Commonwealth v. Magoon

172 Mass. 214 | Mass. | 1898

Barker, J.

The defendant, having bought a sick horse, carried it upon a wagon some eight or ten miles from the place where he had purchased the horse to his home. He concedes that there was evidence that in carrying the horse it was greatly and unnecessarily injured and wounded, and that from the evidence his intent to be cruel and his knowledge that he was cruel might both be inferred. On the other hand, there was evidence that the horse, although injured and sore when purchased, lay comfortably while being carried, was not injured or wounded by being carried, and gave no signs of suffering while being carried; also that the defendant did all he could for its comfort while carrying it, and that his purpose in buying the horse and carrying it to his home was to cure the horse, and that he did not intend to be cruel to it, or to hurt it unnecessarily, and that in the honest exercise of his judgment he did not think-he was unnecessarily cruel in carrying the horse as he did, but thought he was good to the horse and did not want to hurt it.

He took no exception to the instructions given to the jury,* but excepted to the refusal to give the following rulings, which he requested:

1. The motive of a person who inflicts pain upon an animal, in determining the criminality of the act, may be material. Pain inflicted for a lawful purpose, and with a justifiable intent, though severe, does not come within the statute meaning of ‘ cruel.’

*2162. If a defendant, in the proper exercise of his own judgment, honestly thinks he is not being unnecessarily cruel, he must be acquitted.

“ 3. It must appear that the defendant knowingly and willingly was unnecessarily cruel.”

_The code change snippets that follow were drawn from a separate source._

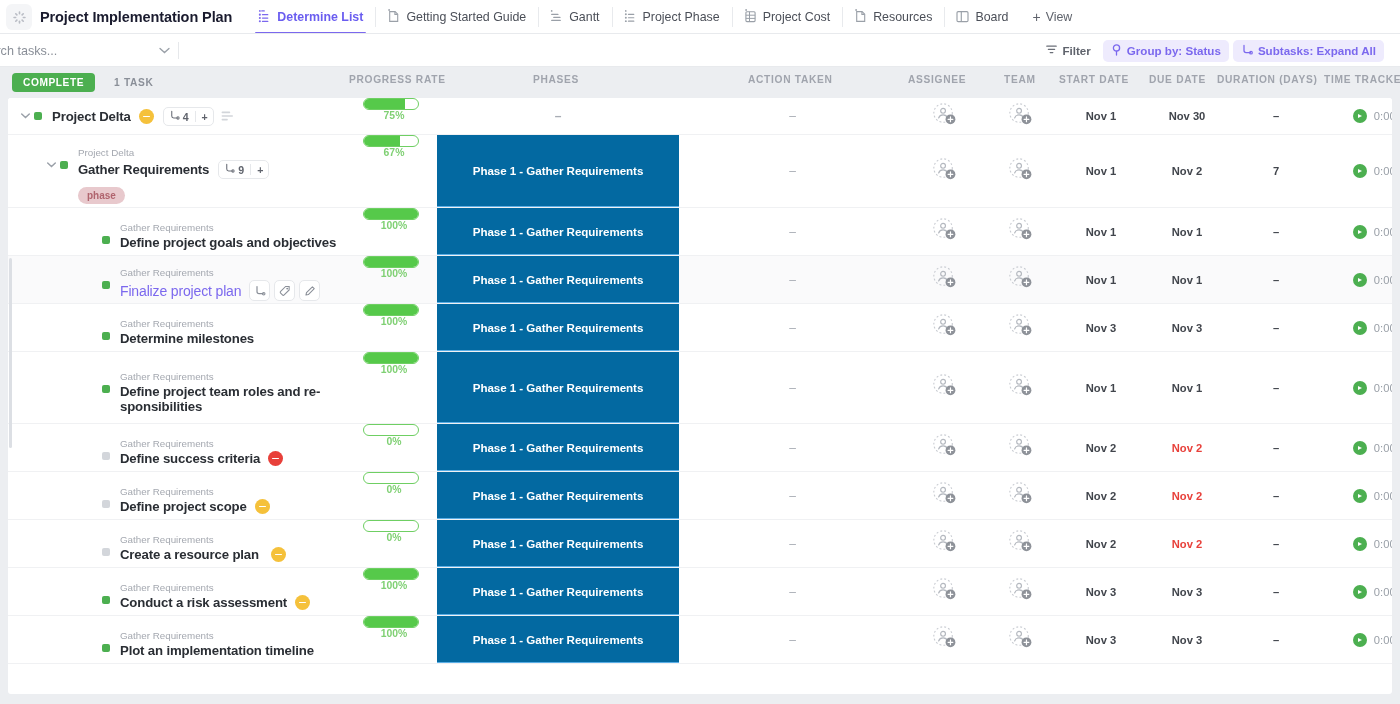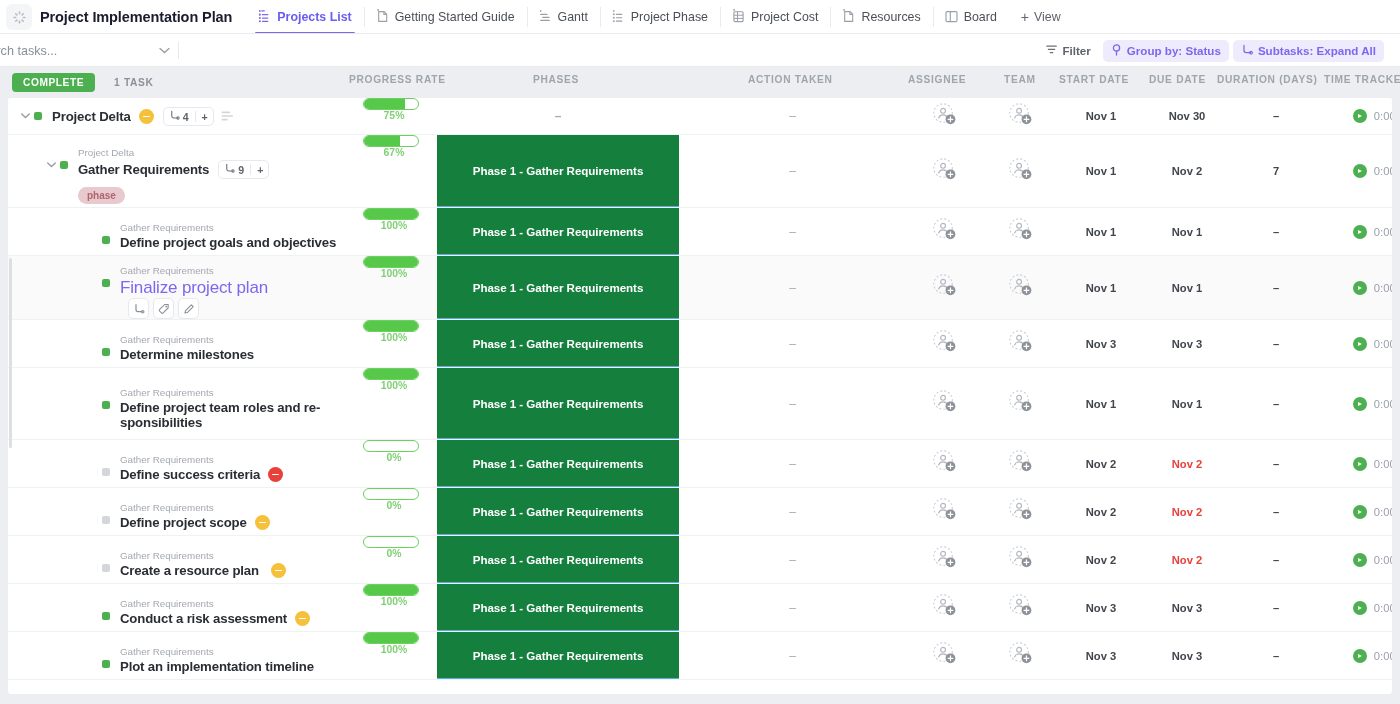"Projects List" span { text: Projects -> Determine }
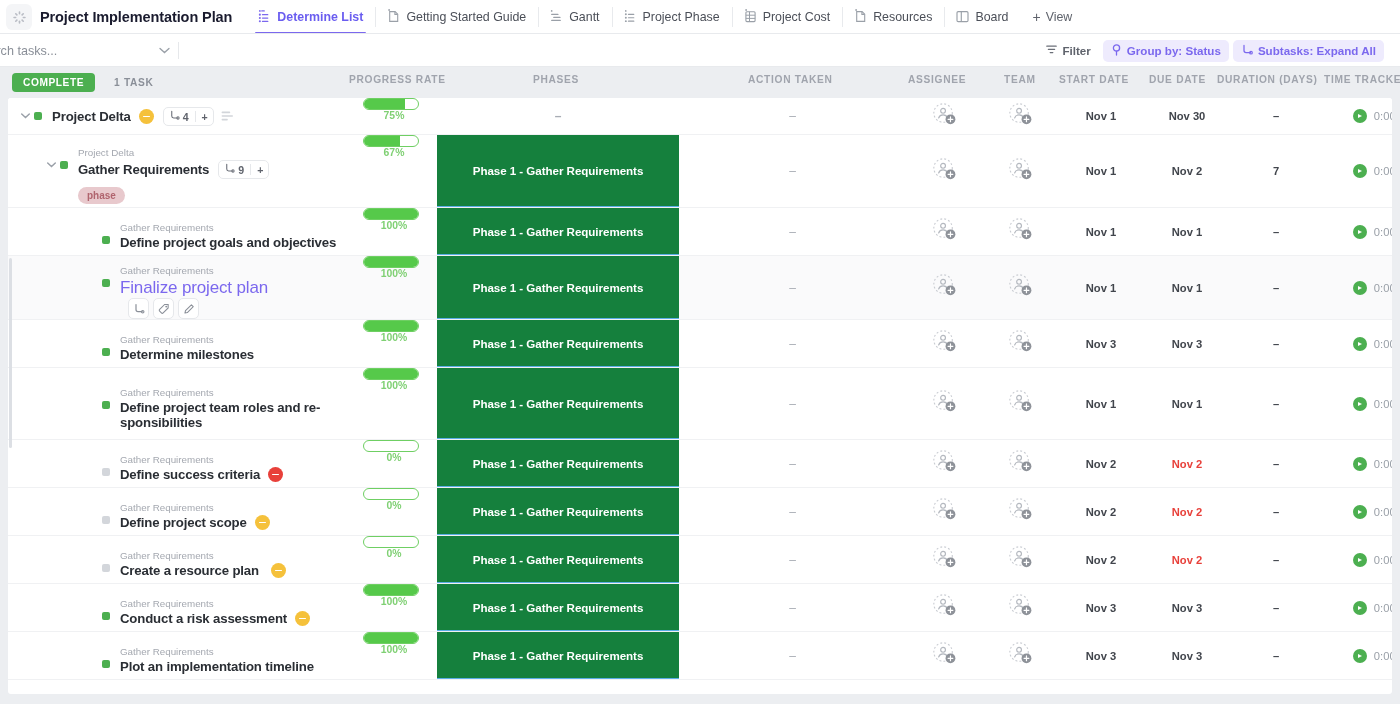"Phase 1 - Gather Requirements" .phasebox { background: #15803d -> #0369a1 }
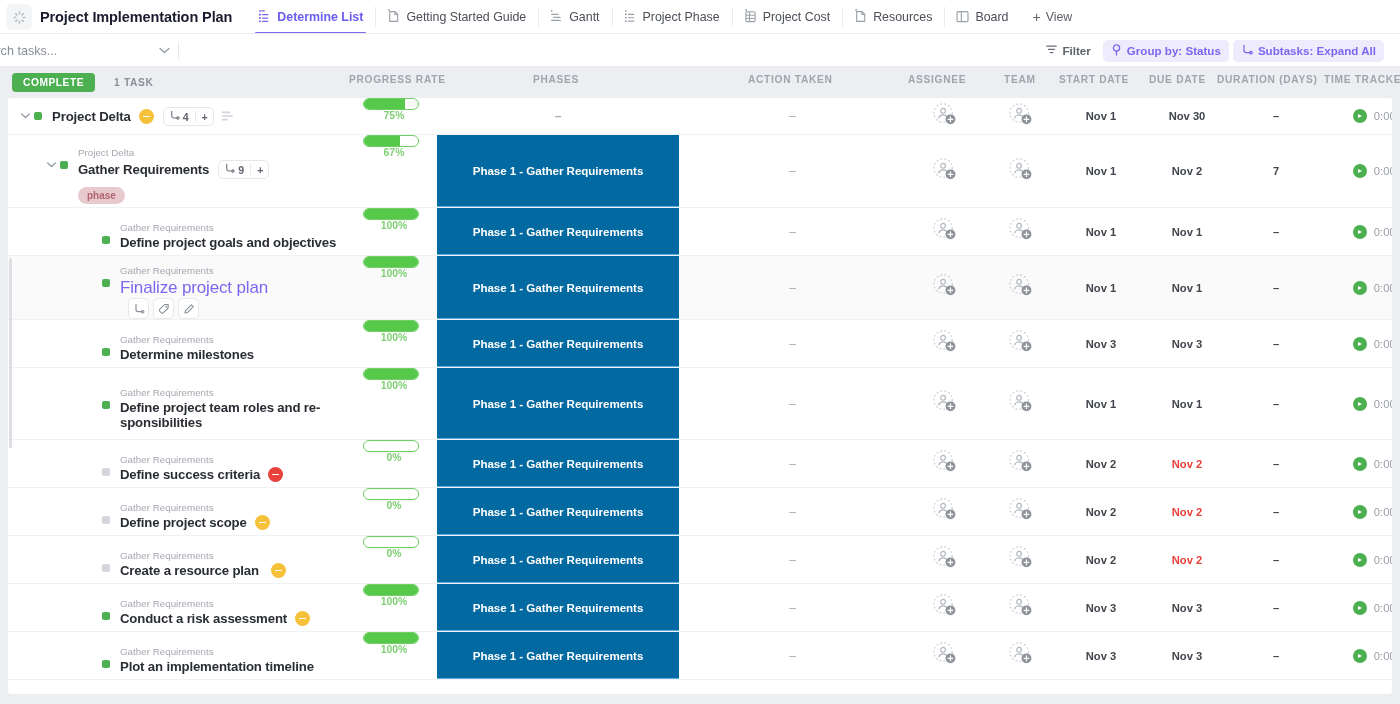"Finalize project plan" .nametext.link { font-size: 17px -> 14px }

The first request is founded upon language used by Mr. Justice Hoar in Commonwealth v. Lufkin, 7 Allen, 579, at page 582, in dealing with the right to inflict pain as part of or as incident to an attempted cure, and, while it might properly be given as an instruction if the acts causing pain were part of an attempted cure, it would have been misleading to the jury in the case at bar. The defendant’s contention here was that his purpose and intent were to cure the horse, and the ruling requested was calculated to make the verdict turn upon the question whether he intended to cure the horse, while the real issue was whether his transportation of the horse, which was not necessarily any part of an attempted cure, was lawful or criminal. If his acts intended as part of a cure inflicted unnecessary pain, he might be found guilty. The request was rightly refused, the instructions given and not excepted to having dealt properly with the defendant’s intention, though not in the terms of the request.

The other requests were also properly refused. The defendant’s guilt did not depend upon whether he thought he was unnecessarily cruel, but upon whether he was so in fact. It need not appear that he knew that he was cruel, and that he was willing to be so, but only that he intentionally and knowingly did acts which were plainly of a nature to inflict unnecessary pain, and so were unnecessarily cruel. W--v. W-, 141 Mass. 495. Commonwealth v. Gilbert, 165 Mass. 45, 59. The proper exercise of one’s own judgment must, as is pointed out in Commonwealth v. Wood, 111 Mass. 408, 411, be distinguished from wantonness or recklessness of consequences.

Exceptions overruled.

The judge instructed the jury, in substance, that severe pain inflicted upon an animal is cruel, if inflicted without any justifiable cause, and with reasonable cause to know that it is produced by the wanton or reckless conduct of the person who occasioned it; and the fact, if it be a fact, that the defendant did not intend to violate the statute is not a defence, if he acted with wanton and reckless disregard of the feelings and suffering of the horse.